**DATA EXTRACT**

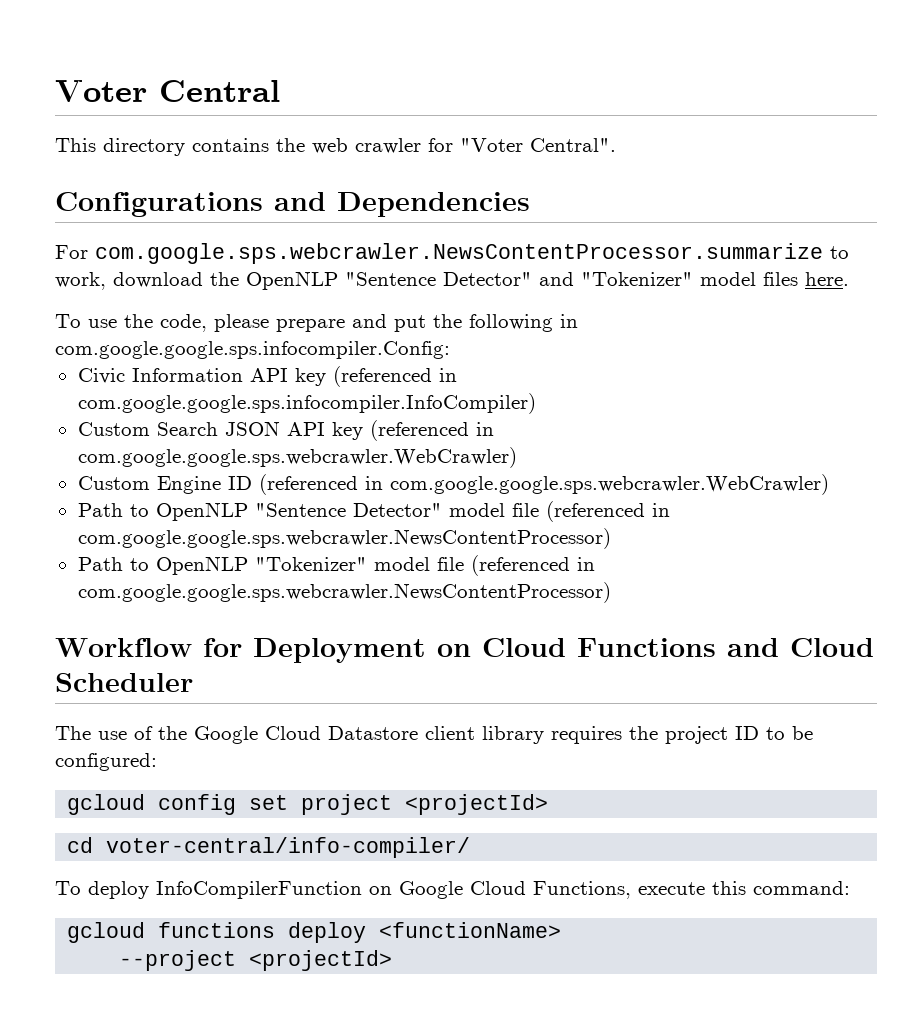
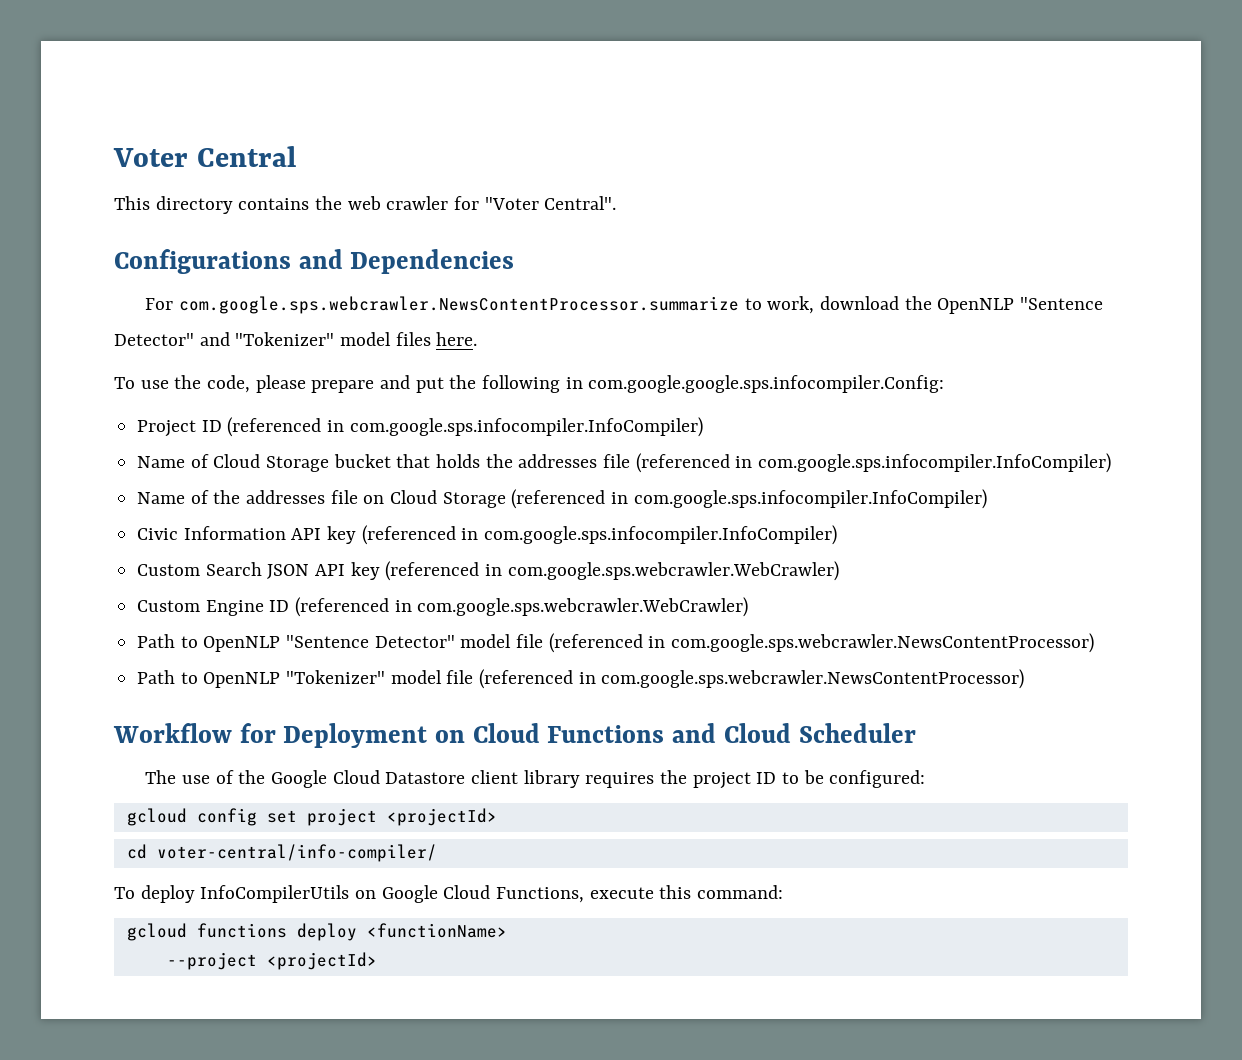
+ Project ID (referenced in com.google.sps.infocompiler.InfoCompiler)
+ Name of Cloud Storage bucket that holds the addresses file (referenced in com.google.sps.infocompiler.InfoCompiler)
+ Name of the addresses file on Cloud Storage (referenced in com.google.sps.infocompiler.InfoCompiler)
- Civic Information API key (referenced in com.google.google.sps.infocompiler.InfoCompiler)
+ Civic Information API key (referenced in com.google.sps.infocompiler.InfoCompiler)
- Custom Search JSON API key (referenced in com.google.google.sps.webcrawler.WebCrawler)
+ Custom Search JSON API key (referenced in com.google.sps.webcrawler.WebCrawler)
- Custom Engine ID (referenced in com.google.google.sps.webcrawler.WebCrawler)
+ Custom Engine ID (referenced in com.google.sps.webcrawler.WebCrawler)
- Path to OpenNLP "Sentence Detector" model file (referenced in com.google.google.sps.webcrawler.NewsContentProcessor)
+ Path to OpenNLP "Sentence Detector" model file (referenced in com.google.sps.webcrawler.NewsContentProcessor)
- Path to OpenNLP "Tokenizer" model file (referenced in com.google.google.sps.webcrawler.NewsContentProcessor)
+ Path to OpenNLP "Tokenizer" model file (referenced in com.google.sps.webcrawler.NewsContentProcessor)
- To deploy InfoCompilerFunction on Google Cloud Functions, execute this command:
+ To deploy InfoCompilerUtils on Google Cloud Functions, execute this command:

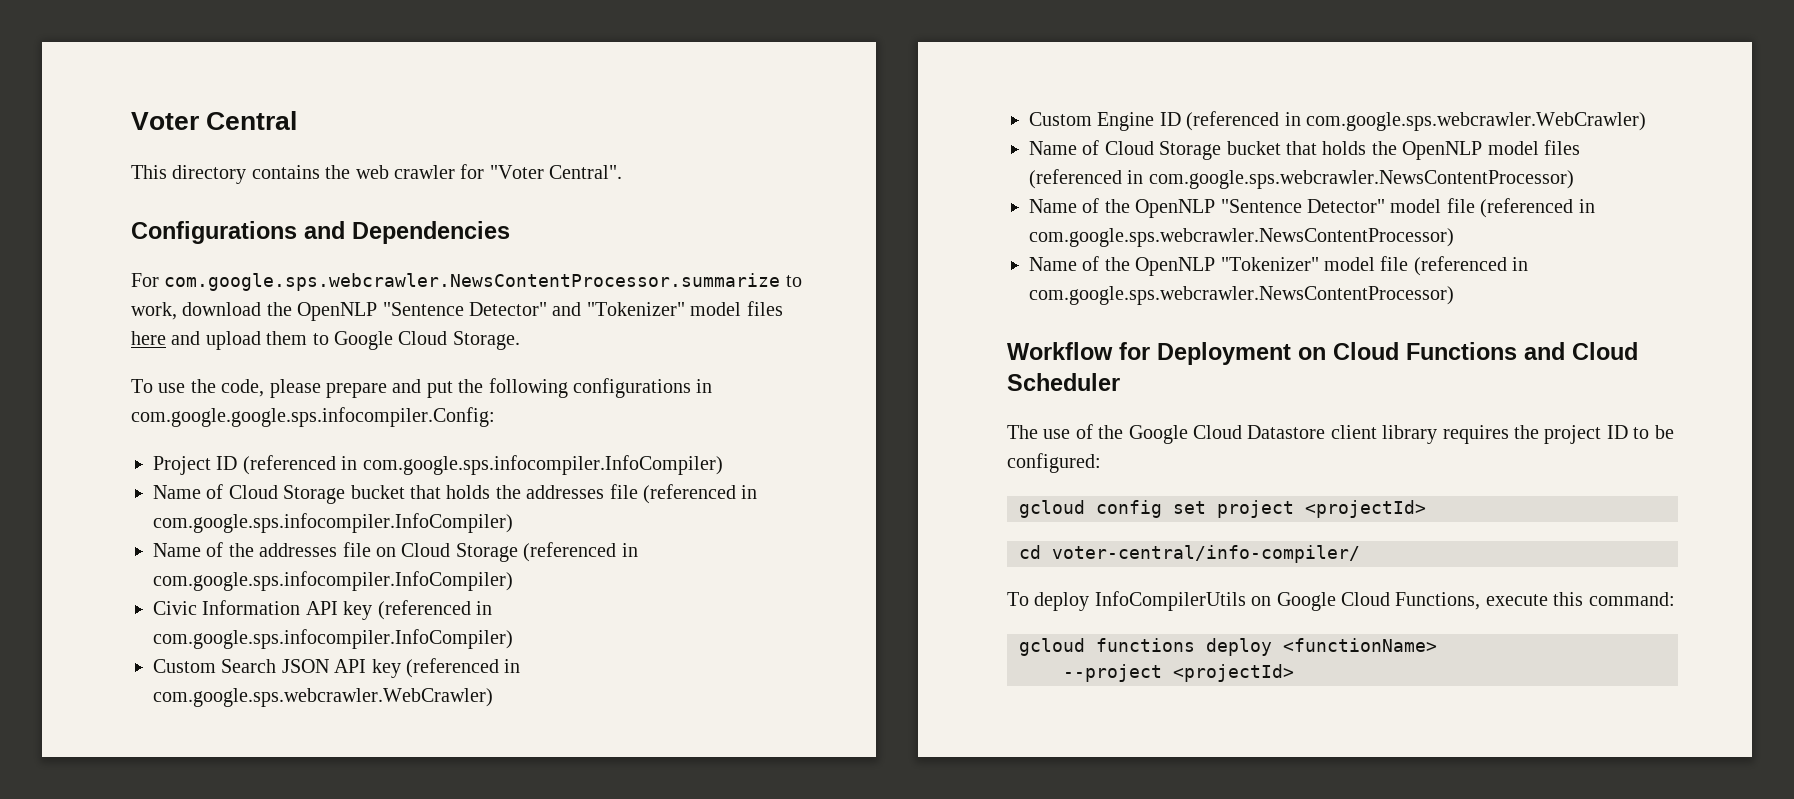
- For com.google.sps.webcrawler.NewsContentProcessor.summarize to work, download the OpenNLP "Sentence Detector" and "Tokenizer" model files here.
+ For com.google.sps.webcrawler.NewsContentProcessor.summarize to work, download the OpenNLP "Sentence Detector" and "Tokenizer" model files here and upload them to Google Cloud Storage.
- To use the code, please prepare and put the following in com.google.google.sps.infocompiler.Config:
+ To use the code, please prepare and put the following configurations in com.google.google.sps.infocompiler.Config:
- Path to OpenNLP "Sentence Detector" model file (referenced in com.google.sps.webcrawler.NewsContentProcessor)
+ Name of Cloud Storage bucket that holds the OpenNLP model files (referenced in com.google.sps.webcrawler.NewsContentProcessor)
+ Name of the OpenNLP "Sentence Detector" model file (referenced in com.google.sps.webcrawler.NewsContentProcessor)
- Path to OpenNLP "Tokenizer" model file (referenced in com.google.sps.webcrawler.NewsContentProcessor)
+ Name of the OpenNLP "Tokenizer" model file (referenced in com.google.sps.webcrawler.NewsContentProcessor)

==

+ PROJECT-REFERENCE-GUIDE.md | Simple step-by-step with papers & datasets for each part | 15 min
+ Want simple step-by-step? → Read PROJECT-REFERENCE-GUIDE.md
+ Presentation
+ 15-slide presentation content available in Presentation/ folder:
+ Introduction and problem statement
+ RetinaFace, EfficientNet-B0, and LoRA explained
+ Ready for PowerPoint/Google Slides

* * *

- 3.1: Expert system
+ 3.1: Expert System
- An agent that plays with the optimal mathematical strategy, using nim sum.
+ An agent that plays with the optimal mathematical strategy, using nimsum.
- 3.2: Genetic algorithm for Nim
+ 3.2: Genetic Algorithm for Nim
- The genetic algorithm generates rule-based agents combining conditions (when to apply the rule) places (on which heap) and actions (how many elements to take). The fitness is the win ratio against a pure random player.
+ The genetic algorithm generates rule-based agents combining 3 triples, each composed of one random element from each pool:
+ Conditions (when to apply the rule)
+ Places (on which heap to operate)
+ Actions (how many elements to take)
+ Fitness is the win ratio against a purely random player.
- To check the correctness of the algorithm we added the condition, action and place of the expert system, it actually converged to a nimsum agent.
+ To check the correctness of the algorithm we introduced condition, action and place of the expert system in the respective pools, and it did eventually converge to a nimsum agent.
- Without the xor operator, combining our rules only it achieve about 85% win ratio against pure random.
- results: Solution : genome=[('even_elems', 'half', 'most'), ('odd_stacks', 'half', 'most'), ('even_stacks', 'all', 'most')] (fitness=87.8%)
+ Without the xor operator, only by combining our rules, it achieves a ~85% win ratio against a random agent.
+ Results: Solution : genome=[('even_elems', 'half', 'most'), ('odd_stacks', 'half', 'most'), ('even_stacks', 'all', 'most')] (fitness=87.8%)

**TASK DETAILS**
In these entries, please give the number of lines holding the string "prepare" and nothing more.

**SOLUTION TO THIS TASK**
2